Note that each row needs a self-referencing digit, while each digit can only be self-referencing in one row, so each row has exactly one such digit.
(9=7)r5c5 – 7r5c28 = [8r5c2 & 2r5c8] – (8=2*)r2c2 – (2=3)r2c8 – 3r1c9 = [1r1c9 & 9r1c1] – (9*=*6)r1c3 – 6r79c3 = [6r8c2 & 2r8c6°] – 2r8c4 = [5r8c4 & 4r8c5] – 9r8c5 °=° 9r8c9 => –9r5c9
Basics and bivalues to the end.

[ryokousha]

Normal sudoku rules, uniqueness can be assumed.

Code: Select all

------------------------------
  .  .  5 | .  .  . | 8  .  7
  .  .  . | .  .  . | .  .  .
  .  8  2 | 3  .  . | 4  1  .
------------------------------
  .  9  . | 4  .  . | .  .  .
  .  4  . | .  6  . | 2  8  .
  6  .  . | .  1  . | .  .  .
------------------------------
  7  .  . | .  2  8 | 9  6  .
  .  .  . | .  .  . | .  .  .
  .  .  . | .  .  5 | .  2  3
------------------------------
..5...8.7..........823..41..9.4......4..6.28.6...1....7...2896...............5.23


[eleven]

Make some equivalence transformations to show the symmetry:
switch stacks 2<->3, cols 123->312, cols 56

Code: Select all

-----------------------------
 .  5  . | 8  7  . | .  .  . 
 .  .  . | .  .  . | .  .  . 
 8  2  . | 4  .  1 | 3  .  . 
-------------------------- ---
 9  .  . | .  .  . | 4  .  . 
 4  .  . | 2  .  8 | .  .  6 
 .  .  6 | .  .  . | .  .  1 
-------------------------- ---
 .  .  7 | 9  .  6 | .  8  2 
 .  .  . | .  .  . | .  .  . 
 .  .  . | .  3  2 | .  5  . 
-----------------------------

rotational symmetry (19)(28)(37)(46)(5) -> 5r5c5
So in the orignal puzzle r5c9=5, stte

[Added:]There was the question, how to find the symmetry.
If it's 2-fold (pairs of symmetrical digits), only boxes with the same number of digits can be symmetric. Here it is easy: b29,b39,b18(3 digits with 2 in a row),b45. So b6 must be in the center, etc.

[ryokousha]

Yes.
The reason I chose this particular puzzle is that there is another way to see the symmetry:
Transform to RN, which is symmetrical under 180° rotation and the permutation (14)(25)(36)(78)(9). The rotation and the permutation leave the RN puzzle - including the weird low/mid/high rule for vertical triples instead of boxes - invariant. So we can conclude 9r5c5 in RN and 5r5c9 in RC, stte.

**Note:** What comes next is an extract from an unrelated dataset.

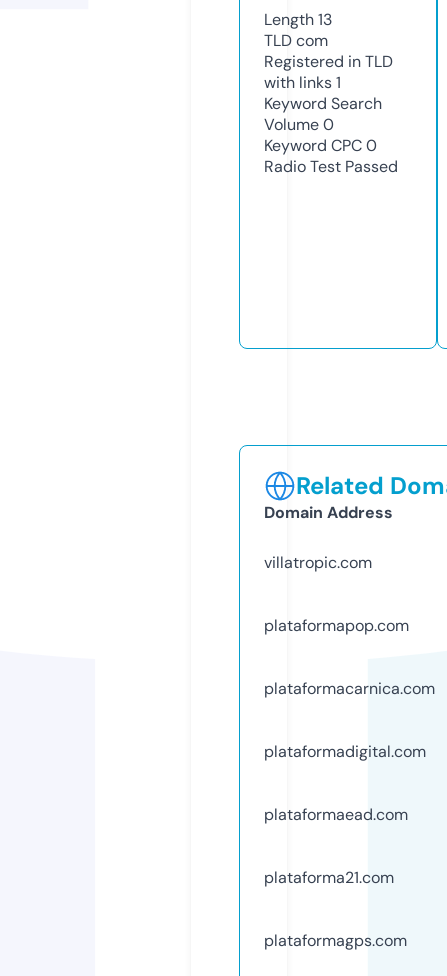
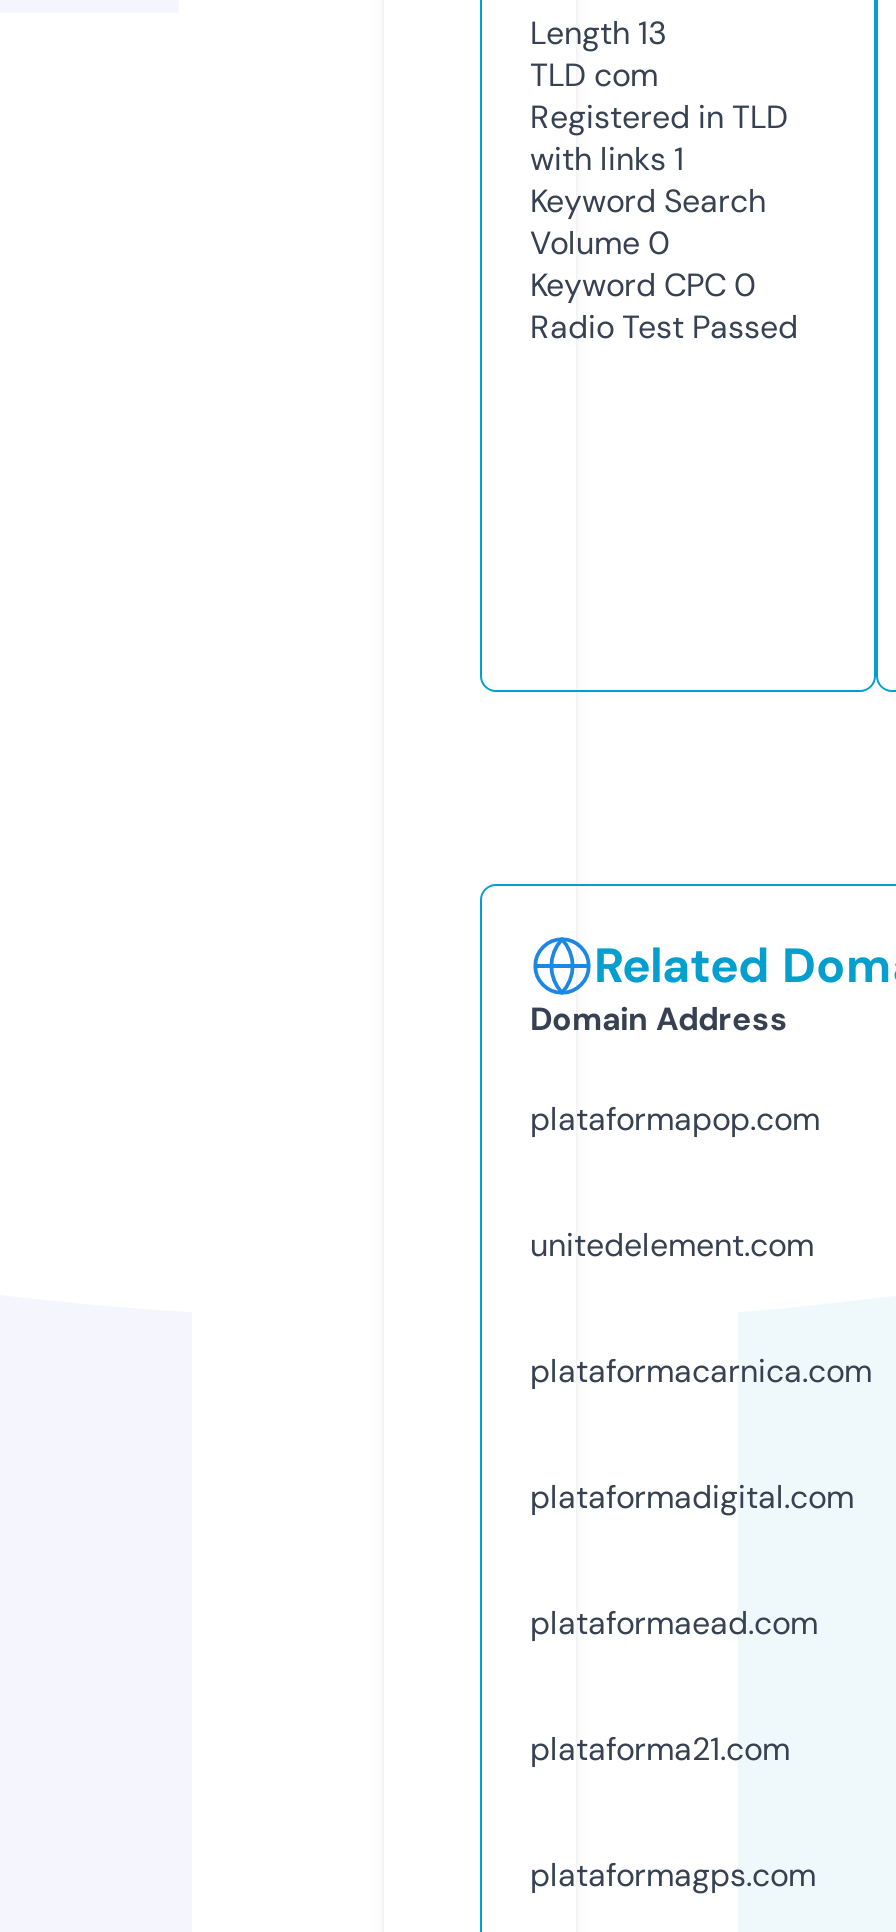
- villatropic.com

moved up: plataformapop.com

+ unitedelement.com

The reason the deduction does not work for diagonal mirror symmetry is, I think, that an RN puzzle can never have a diagonal mirror symmetry due to the vertical triple rule. A 180° rotation together with a carefully chosen permutation that leaves the triple rule alone works, but as we have seen it results in a morphed symmetry in RC already (I think that must always be the case?).

For shye's OP the problem is that the RN is not a sudoku, unless we require the low/mid/high rule for vertical boxtriples already for the RC (which then solves it by singles). So again, GSP cannot be applied.